Этим же ожиданием, по словам Мережковского, проникнуто и творчество обоих писателей. Если в первой части книги тесная связь произведений писателей с их жизнью помогала ему в создании их художественных образов, то во второй именно их судьба оказывается необходимой для понимания творчества.
В "Маленькой Терезе" (1941), последней книге своей жизни, Мережковский сформулировал одно из важнейших убеждений, которое еще в начале века обусловило его подход к личности творца: «Самое глубокое и наиболее человека подводящее к Богу совершается бессознательно. Можно не только многое знать, но и во многом быть бессознательно. Наше сознание запредельное (то, что Достоевский называет "бессознательным") от сознания предельного, "душу ночную" от "дневной", наше бодрствование от подобного глубочайшему обмороку сна, отделяет лишь волосок, но не переступаемый для нас, как бездна. Переход из одного порядка бытия в другой, из сознательного, "дневного", в бессознательный, "ночной", внезапен, как молния.
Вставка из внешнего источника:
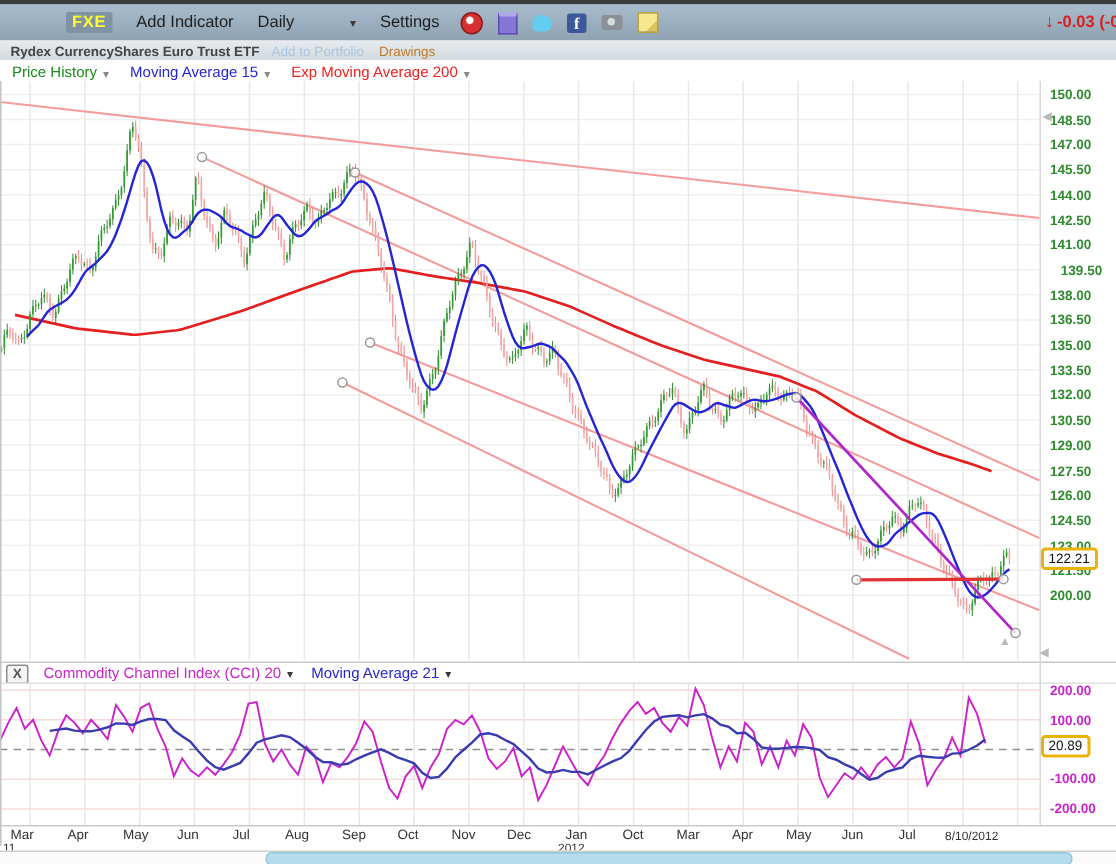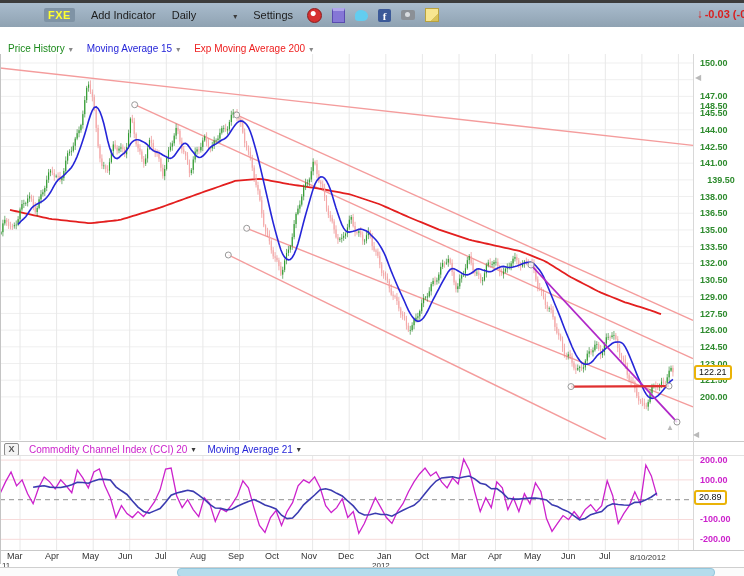--- a/index.html
+++ b/index.html
@@ -93,6 +93,11 @@
     </span>
   </div>
 
+  <div class="abs" id="subheader">
+    <span id="etf-name">Rydex CurrencyShares Euro Trust ETF</span>
+    <span id="add-portfolio">Add to Portfolio</span>
+    <span id="drawings">Drawings</span>
+  </div>
 
   <div class="abs" id="legend">
     <span id="lg-price">Price History</span>

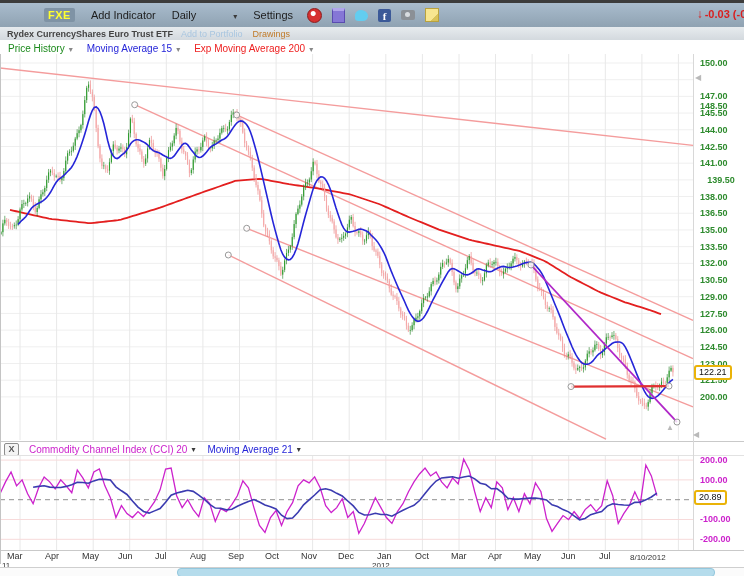--- a/index.html
+++ b/index.html
@@ -926,7 +926,7 @@
 
   <div id="price-ticks">
       <div class="tick abs" style="top: 58px;">150.00</div>
-      <div class="tick abs" style="top: 74.7px; margin-top: 26px;">148.50</div>
+      <div class="tick abs" style="top: 74.7px;">148.50</div>
       <div class="tick abs" style="top: 91.4px;">147.00</div>
       <div class="tick abs" style="top: 108.1px;">145.50</div>
       <div class="tick abs" style="top: 124.8px;">144.00</div>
Между этими двумя понятиями находится то, что в математике называется "прерывом", а в религии - "чудом"»51.
Объект Мережковского-мыслителя - именно это "бессознательное", "наиболее подводящее к Богу".
"Бессознательное", или, другими словами, "стихийное" - это художественное творчество Толстого и Достоевского, "поэзия", "сила первобытная и вечная, стихийная, непроизвольный и непосредственный дар Божий", над которой "люди почти не властны, как над бесцельными и прекрасными явлениями природы, над восходом и закатом светил, над затишьем и бурями океана..."52. Здесь высказалось самое сокровенное, тайное, глубинное в существе двух писателей: "тайновидение плоти" у Толстого и "тайновидение духа" у Достоевского.
51Мережковский Д.С. Маленькая Тереза // Мережковский Д.С. Испанские мистики. Маленькая Тереза. Брюссель: Жизнь с Богом, 1988. С. 374.
52Мережковский Д.С. Опричинах упадка и о новых течениях современной русской литературы. С. 139.